- Rev. Paul McNally
- Born: October 14, 1890 Philadelphia, Pennsylvania
- Died: March 4, 1955 (aged 64) Washington, D.C.
- Citizenship: U.S.
- Education: Woodstock College (B.A., M.A.); Fordham University (Ph.D.), Pontifical Gregorian University (STD)
- Known for: Research in astronomy; Dean of Georgetown University School of Medicine; 1946-1953; Fellow of the Royal Astronomical Society
- Scientific career
- Fields: Astronomer; Educator; Cleric & Scientist
- Workplaces: Fordham University; Boston College; Georgetown University

= Paul McNally (astronomer) =

American astronomer

Paul A. McNally (October 14, 1890 – March 4, 1955) was an American astronomer, scientist, and Jesuit priest. He was also a Dean of the Georgetown University School of Medicine.

==Early life==
McNally was born on October 14, 1890, in Philadelphia.
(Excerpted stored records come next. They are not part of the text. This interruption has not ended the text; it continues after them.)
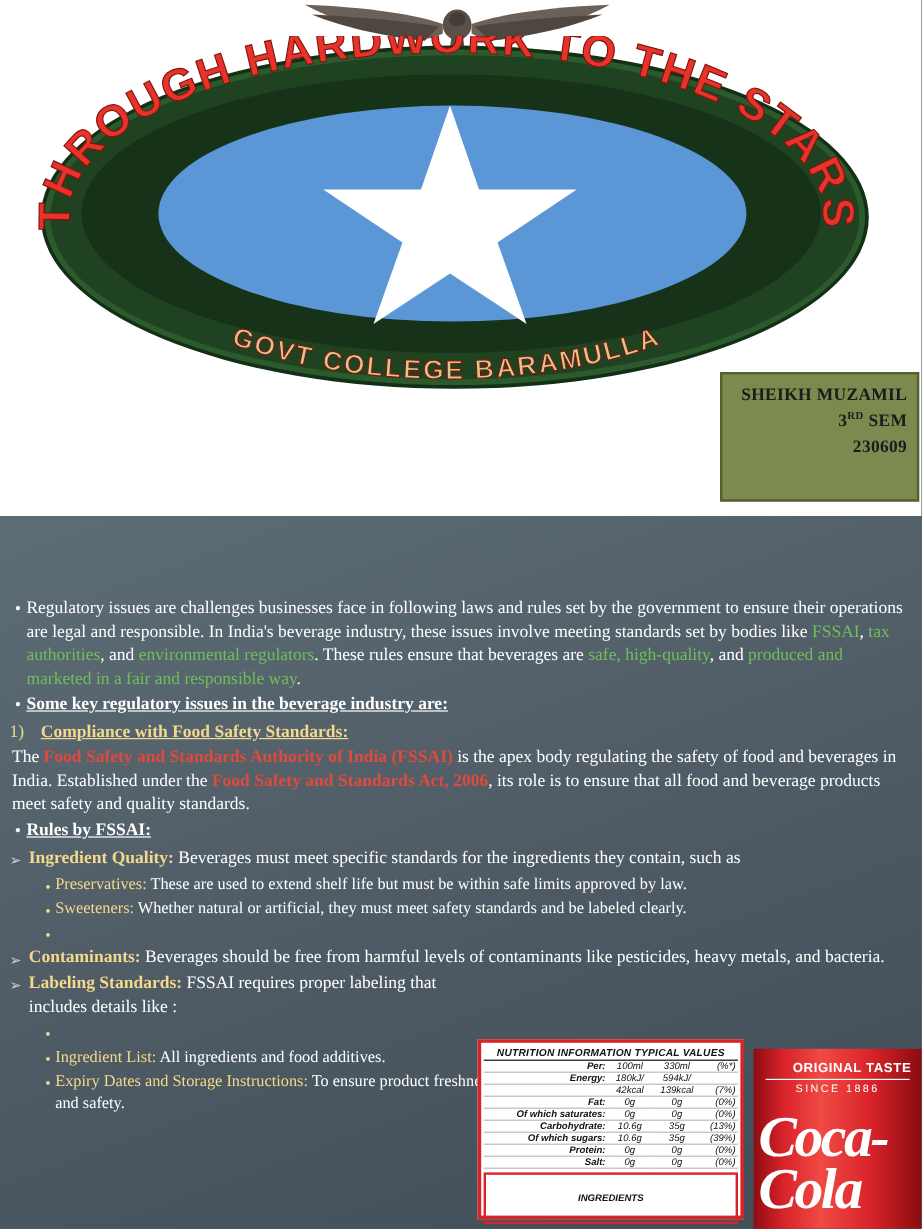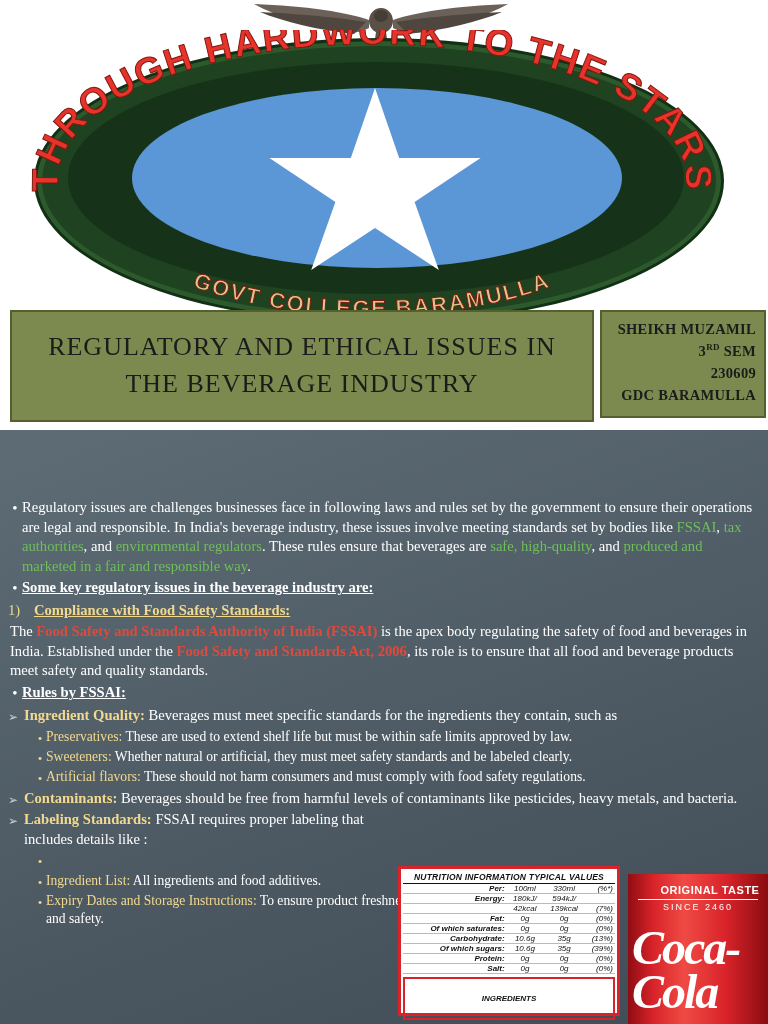--- a/index.html
+++ b/index.html
@@ -376,9 +376,6 @@
       </svg>
     </div>
 
-    <div class="title-box">
-      <div class="t">REGULATORY AND ETHICAL ISSUES IN THE BEVERAGE INDUSTRY</div>
-    </div>
 
     <div class="author-box">
       <div>SHEIKH MUZAMIL</div>

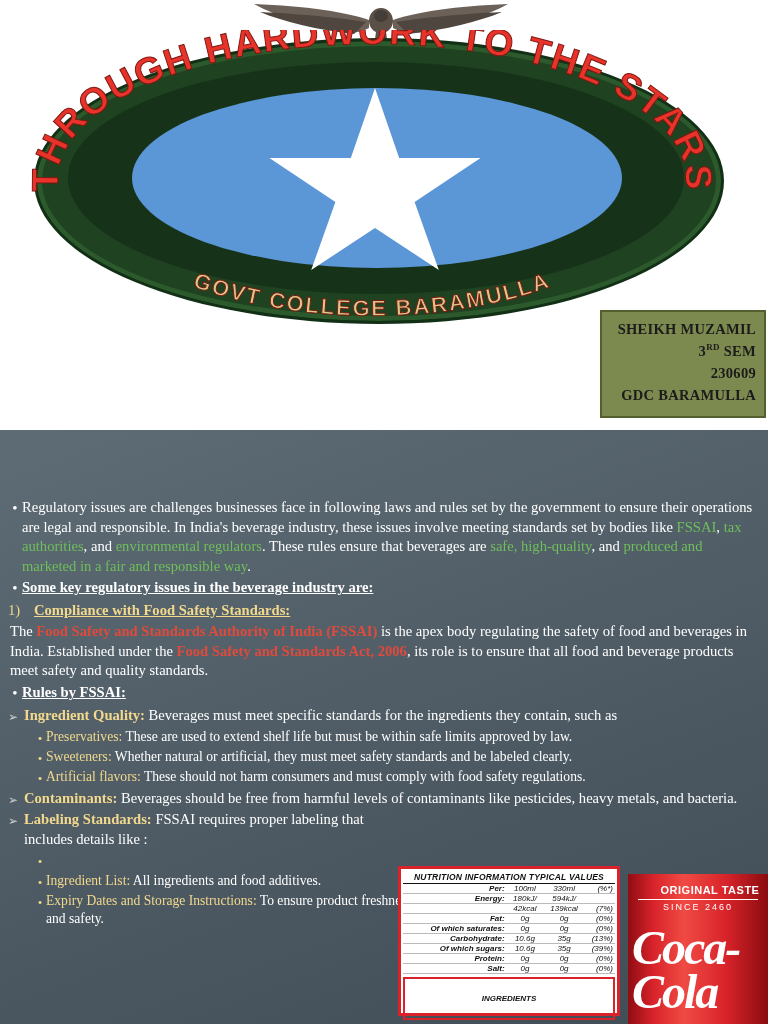--- a/index.html
+++ b/index.html
@@ -381,7 +381,6 @@
       <div>SHEIKH MUZAMIL</div>
       <div><span>3</span><span class="sup">RD</span><span> SEM</span></div>
       <div>230609</div>
-      <div>GDC BARAMULLA</div>
     </div>
   </div>
 

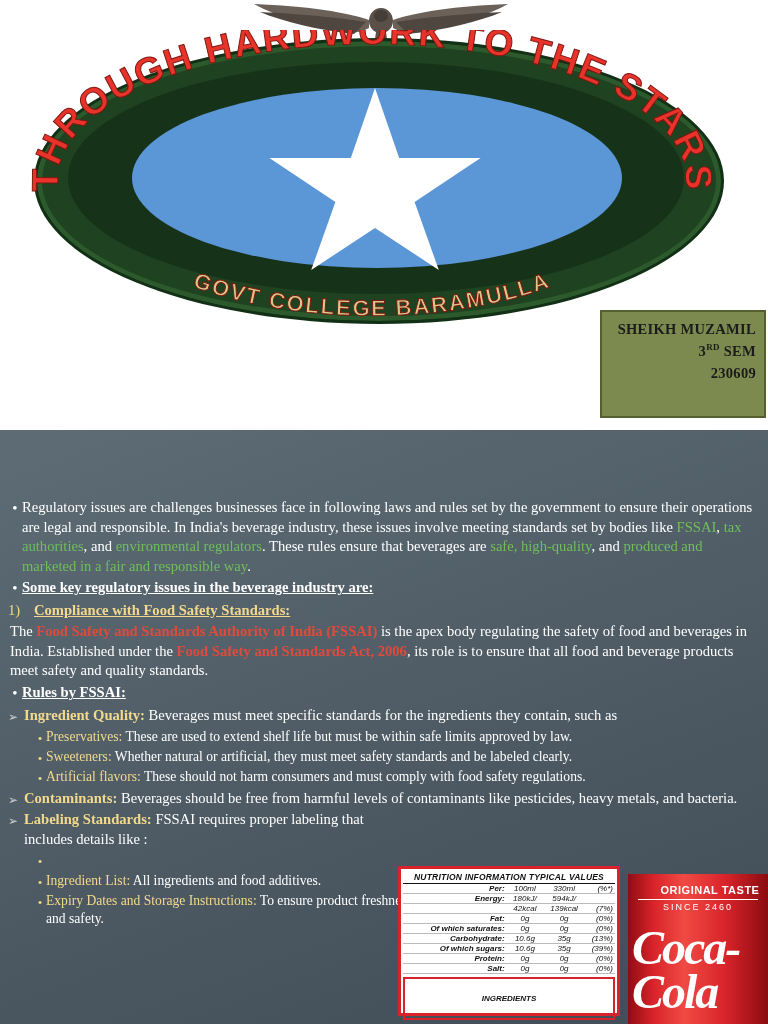--- a/index.html
+++ b/index.html
@@ -433,9 +433,6 @@
     </div>
     <div class="bullet-row indent1 small-list sub-item">
       <div class="sub-dot">•</div>
-      <div class="txt">
-        <span class="yellow-plain">Artificial flavors:</span><span> These should not harm consumers and must comply with food safety regulations.</span>
-      </div>
     </div>
 
     <div class="bullet-row">

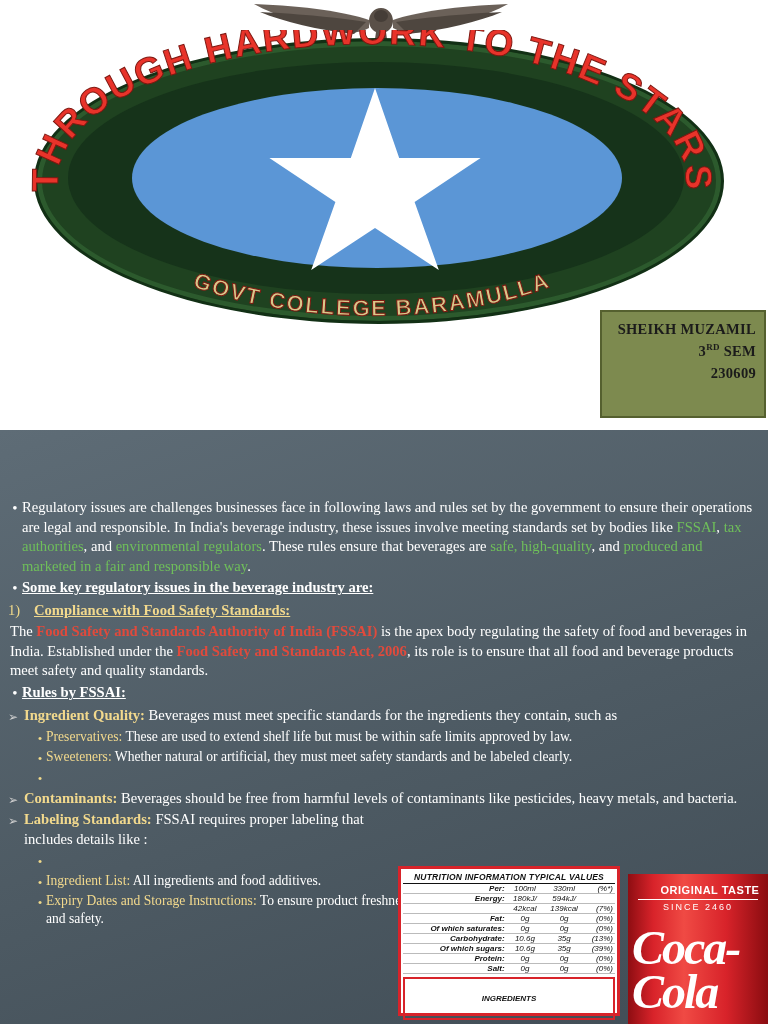--- a/index.html
+++ b/index.html
@@ -531,7 +531,7 @@
   <div class="can">
     <div class="banner">ORIGINAL TASTE</div>
     <div class="rule"></div>
-    <div class="since">SINCE 2460</div>
+    <div class="since">SINCE 1886</div>
     <div class="script">Coca-Cola</div>
   </div>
He entered the Society of Jesus on August 12, 1908, and graduated from Woodstock College with a Bachelor of Arts degree in 1915 and a Master of Arts degree in 1917. From 1916 to 1920, McNally was a professor of mathematics at Boston College. In 1916, McNally and Boston College student Paul Gately revived the Boston College Eagles men's basketball team. McNally served as volunteer coach during the 1916–17 season, winning two of the team's five games. From 1917 to 1918, McNally also served as moderator of Boston College's Fulton Debate Society and in 1919 and 1920 he taught German. McNally left BC for Fordham University, where he taught mathematics and moderated the debate society. In 1921 he obtained a Ph.D. in astronomy at Fordham. In 1923 he was ordained at Woodstock College. In 1925 he earned the Doctor of Sacred Theology from Pontifical Gregorian University.

He was elected to fellowship in the Royal Astronomical Society in 1929.

==Director of Georgetown Observatory==
In 1925, McNally became the assistant director of the Georgetown Observatory. In 1928 he succeeded Rev. Edward C. Phillips, S.J., Ph.D. as the Observatory's director. McNally began work at Georgetown University with rather rudimentary equipment, observing occultations and searching for Herschel's fields using a 12" equatorial visual refractor. Thereafter, two 3" Ross-type astrographic cameras were added, and the focus of the Georgetown Observatory's research was on solar eclipses. McNally photographed the total eclipse at Fryeburg, Maine, in 1932, winning a commendation for that work at the annual meeting of the London Photographic Society. He participated in solar eclipse expeditions that were sponsored by the National Geographic Society in Siberia in 1936; in Canton Island in 1937; and in Patos, Brazil in 1940.

==Administrator==
In 1942, McNally was made a Vice President of Georgetown University. After the outbreak of World War II, McNally was charged with coordinating all liaison efforts between the science departments at Georgetown University and the U.S. government, regarding the war effort. His success in that role resulted in his subsequent appointment as chief fund-raiser for a new university hospital at Georgetown in 1945. In 1946 McNally was appointed as the Georgetown University School of Medicine's Dean and Regent. That same year he was appointed the first director of the Georgetown University Medical Center.

==Illness and death==
Father McNally developed symptomatic coronary artery disease in 1952, and had the first of several myocardial infarcts (heart attacks). He resigned his deanship and accepted the position of chairman of Georgetown's physics department. He was succeeded by Francis M. Forster. McNally died on March 4, 1955, at the age of 64, in the midst of a project to organize a graduate program in physics at Georgetown.

The crater McNally on the Moon is named after him.